Ros was the author of a long-running column in the West Australian newspaper and her works of flash fiction have been published by UWA Publishing and Night Parrot Press, many winning international prizes. Her latest novella How to Shame the Devil was awarded an inaugural Writer-In-Residence Fellowship by the National Trust of Western Australia.

In her spare time Ros is also an ambassador for Alzheimer’s WA and the Deputy Chair for Carers Advisory Council. She loves spending time with her children and husband, who affectionately calls her ‘The Minister of War’.

Questions for discussion:

  1. How has the utilisation of the limited narrator moulded a specific depiction of Art?
  2. Throughout the novel Art interacts with several female characters from his daughters to his nursing home crush.

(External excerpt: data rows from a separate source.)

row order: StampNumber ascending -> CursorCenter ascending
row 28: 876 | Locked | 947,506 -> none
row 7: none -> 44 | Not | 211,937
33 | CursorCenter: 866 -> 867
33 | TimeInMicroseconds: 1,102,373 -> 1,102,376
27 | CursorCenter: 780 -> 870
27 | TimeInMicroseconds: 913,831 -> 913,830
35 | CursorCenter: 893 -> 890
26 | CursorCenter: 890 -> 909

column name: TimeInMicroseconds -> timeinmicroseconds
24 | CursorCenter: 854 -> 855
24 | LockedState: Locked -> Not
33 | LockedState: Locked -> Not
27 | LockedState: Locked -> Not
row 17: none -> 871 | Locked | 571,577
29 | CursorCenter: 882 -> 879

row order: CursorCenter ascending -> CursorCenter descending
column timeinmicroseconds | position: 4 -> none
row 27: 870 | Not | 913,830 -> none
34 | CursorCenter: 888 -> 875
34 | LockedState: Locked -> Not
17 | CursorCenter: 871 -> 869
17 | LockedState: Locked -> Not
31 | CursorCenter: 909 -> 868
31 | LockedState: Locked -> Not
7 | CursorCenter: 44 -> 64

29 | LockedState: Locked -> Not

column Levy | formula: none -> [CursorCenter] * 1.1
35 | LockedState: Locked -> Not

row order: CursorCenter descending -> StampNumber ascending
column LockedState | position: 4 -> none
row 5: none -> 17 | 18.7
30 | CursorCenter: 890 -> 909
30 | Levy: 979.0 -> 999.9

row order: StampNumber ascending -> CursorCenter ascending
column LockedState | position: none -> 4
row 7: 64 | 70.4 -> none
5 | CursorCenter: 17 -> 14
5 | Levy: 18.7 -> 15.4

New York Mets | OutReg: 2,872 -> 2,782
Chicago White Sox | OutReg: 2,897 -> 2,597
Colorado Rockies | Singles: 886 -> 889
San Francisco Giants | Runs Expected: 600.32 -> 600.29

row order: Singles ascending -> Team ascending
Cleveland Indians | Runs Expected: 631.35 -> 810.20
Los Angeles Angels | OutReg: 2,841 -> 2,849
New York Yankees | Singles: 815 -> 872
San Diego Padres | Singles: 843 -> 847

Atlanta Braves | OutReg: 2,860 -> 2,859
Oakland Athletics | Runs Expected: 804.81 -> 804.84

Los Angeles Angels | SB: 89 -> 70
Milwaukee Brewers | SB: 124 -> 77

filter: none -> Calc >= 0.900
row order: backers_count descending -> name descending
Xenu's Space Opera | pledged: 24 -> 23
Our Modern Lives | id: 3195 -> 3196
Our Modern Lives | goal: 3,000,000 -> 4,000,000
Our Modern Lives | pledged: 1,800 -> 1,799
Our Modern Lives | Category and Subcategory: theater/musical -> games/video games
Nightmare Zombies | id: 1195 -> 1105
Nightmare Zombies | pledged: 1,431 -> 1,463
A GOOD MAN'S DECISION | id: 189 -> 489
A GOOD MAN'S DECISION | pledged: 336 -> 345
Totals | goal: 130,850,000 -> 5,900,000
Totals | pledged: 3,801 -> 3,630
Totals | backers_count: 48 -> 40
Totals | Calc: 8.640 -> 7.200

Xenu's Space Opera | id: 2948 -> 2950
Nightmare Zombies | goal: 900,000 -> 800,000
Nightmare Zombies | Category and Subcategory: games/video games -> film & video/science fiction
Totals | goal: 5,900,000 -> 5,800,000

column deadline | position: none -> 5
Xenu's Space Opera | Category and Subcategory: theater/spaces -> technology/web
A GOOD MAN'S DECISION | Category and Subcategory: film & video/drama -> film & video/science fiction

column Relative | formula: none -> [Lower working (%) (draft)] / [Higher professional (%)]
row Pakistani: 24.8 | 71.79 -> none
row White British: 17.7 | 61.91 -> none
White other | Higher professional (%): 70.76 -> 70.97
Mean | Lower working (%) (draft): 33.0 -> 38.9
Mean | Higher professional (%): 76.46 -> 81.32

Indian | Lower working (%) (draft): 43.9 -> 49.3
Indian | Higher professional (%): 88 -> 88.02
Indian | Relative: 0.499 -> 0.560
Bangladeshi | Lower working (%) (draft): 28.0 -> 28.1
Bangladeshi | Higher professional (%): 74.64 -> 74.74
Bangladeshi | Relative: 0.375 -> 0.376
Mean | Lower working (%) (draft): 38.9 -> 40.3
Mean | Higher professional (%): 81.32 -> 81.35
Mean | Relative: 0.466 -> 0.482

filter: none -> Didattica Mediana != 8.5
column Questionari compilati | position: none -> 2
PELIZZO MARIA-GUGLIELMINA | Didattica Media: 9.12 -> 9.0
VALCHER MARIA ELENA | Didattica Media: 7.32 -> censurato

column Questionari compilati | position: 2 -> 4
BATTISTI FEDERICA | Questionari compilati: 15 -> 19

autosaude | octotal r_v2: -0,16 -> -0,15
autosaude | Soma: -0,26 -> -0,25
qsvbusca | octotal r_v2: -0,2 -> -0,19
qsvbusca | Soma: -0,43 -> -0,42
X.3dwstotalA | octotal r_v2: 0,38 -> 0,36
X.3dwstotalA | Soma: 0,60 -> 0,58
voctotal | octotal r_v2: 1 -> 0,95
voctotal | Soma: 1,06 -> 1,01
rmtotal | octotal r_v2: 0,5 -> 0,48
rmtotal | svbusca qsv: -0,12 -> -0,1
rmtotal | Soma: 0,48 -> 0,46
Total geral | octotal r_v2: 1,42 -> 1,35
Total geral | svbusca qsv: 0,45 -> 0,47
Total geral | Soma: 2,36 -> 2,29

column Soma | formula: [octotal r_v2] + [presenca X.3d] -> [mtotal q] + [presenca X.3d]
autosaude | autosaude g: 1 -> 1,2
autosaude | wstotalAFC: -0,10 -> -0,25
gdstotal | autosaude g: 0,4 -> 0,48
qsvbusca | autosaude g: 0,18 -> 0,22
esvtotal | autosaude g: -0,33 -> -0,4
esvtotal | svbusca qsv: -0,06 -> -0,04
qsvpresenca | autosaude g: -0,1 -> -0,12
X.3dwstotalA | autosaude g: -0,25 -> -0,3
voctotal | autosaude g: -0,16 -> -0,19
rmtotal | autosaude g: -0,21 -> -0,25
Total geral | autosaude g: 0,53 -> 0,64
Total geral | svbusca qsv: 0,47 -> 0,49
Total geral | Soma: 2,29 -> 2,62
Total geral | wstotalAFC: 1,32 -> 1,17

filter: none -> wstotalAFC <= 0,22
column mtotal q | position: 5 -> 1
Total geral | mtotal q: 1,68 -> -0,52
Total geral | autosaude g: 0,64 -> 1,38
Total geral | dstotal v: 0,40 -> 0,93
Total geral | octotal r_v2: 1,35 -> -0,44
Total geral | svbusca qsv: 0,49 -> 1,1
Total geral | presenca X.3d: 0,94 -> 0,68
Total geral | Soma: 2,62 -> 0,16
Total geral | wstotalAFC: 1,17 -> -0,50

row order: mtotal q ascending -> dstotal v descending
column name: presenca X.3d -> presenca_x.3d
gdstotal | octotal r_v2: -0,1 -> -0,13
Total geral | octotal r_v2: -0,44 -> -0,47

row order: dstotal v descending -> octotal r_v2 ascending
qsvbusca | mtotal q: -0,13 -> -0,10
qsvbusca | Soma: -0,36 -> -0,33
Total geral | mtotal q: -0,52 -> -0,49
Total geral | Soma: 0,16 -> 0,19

How does Art’s objectification of each woman manifest through these different characters?
  3. During Art’s introduction to old age, he begins to discover that “young women no longer noticed him” (p 60). What does this say about Art’s character and his evaluation of his own self-worth?
  4. How have the depictions of settings and the use of nostalgia worked to authenticate and make relevant this story for a modern audience?
  5. Art’s relationship with his father is mentioned only briefly throughout the novella, but how do you think interactions with his father might have shaped him into the old man shown within the pages?
  6. How has the manipulation of time been utilised in the novella to grant the story a sense of timelessness and also contemporary relevance?
  7. How has Ros Thomas renewed conversations of the #MeToo movement by setting a story about rape through the perpetrator’s perspective?
  8. The novella uses both present and past perspectives in telling the story. How do you think the depiction of Art’s childhood and early adulthood humanises and authenticates him as a character in today’s society?
  9. How do you think the resolution of the novella changed Art’s character in the eyes of the reader?
  10. In the book’s final scene, do you think Art acts through an attempt at apology or through selfish motivations? Why?